*** Begin section ***
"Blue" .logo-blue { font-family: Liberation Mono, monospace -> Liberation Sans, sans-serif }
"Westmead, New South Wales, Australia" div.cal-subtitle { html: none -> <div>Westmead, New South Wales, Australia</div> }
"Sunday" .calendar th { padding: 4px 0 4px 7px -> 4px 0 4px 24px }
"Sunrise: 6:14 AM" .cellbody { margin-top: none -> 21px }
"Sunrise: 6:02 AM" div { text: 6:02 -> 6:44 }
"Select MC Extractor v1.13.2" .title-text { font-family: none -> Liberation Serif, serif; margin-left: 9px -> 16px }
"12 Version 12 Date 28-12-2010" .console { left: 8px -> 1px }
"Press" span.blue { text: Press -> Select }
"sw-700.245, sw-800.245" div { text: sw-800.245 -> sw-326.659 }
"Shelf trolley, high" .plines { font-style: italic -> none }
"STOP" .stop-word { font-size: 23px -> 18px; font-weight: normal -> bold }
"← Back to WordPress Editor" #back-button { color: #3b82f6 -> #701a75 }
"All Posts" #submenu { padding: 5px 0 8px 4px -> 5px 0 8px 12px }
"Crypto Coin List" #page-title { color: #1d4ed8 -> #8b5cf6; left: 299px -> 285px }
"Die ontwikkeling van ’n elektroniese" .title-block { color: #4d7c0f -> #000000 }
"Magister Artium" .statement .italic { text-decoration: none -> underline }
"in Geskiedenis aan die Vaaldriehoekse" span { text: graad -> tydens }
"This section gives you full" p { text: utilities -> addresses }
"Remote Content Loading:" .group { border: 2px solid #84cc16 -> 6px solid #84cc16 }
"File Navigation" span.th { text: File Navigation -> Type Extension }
*** End section ***
__Activity__: Up to and including the line with "font-size: 23px ->", please return the records exactly, beginning from their first line.

__Answer to the exercise__:
"Blue" .logo-blue { font-family: Liberation Mono, monospace -> Liberation Sans, sans-serif }
"Westmead, New South Wales, Australia" div.cal-subtitle { html: none -> <div>Westmead, New South Wales, Australia</div> }
"Sunday" .calendar th { padding: 4px 0 4px 7px -> 4px 0 4px 24px }
"Sunrise: 6:14 AM" .cellbody { margin-top: none -> 21px }
"Sunrise: 6:02 AM" div { text: 6:02 -> 6:44 }
"Select MC Extractor v1.13.2" .title-text { font-family: none -> Liberation Serif, serif; margin-left: 9px -> 16px }
"12 Version 12 Date 28-12-2010" .console { left: 8px -> 1px }
"Press" span.blue { text: Press -> Select }
"sw-700.245, sw-800.245" div { text: sw-800.245 -> sw-326.659 }
"Shelf trolley, high" .plines { font-style: italic -> none }
"STOP" .stop-word { font-size: 23px -> 18px; font-weight: normal -> bold }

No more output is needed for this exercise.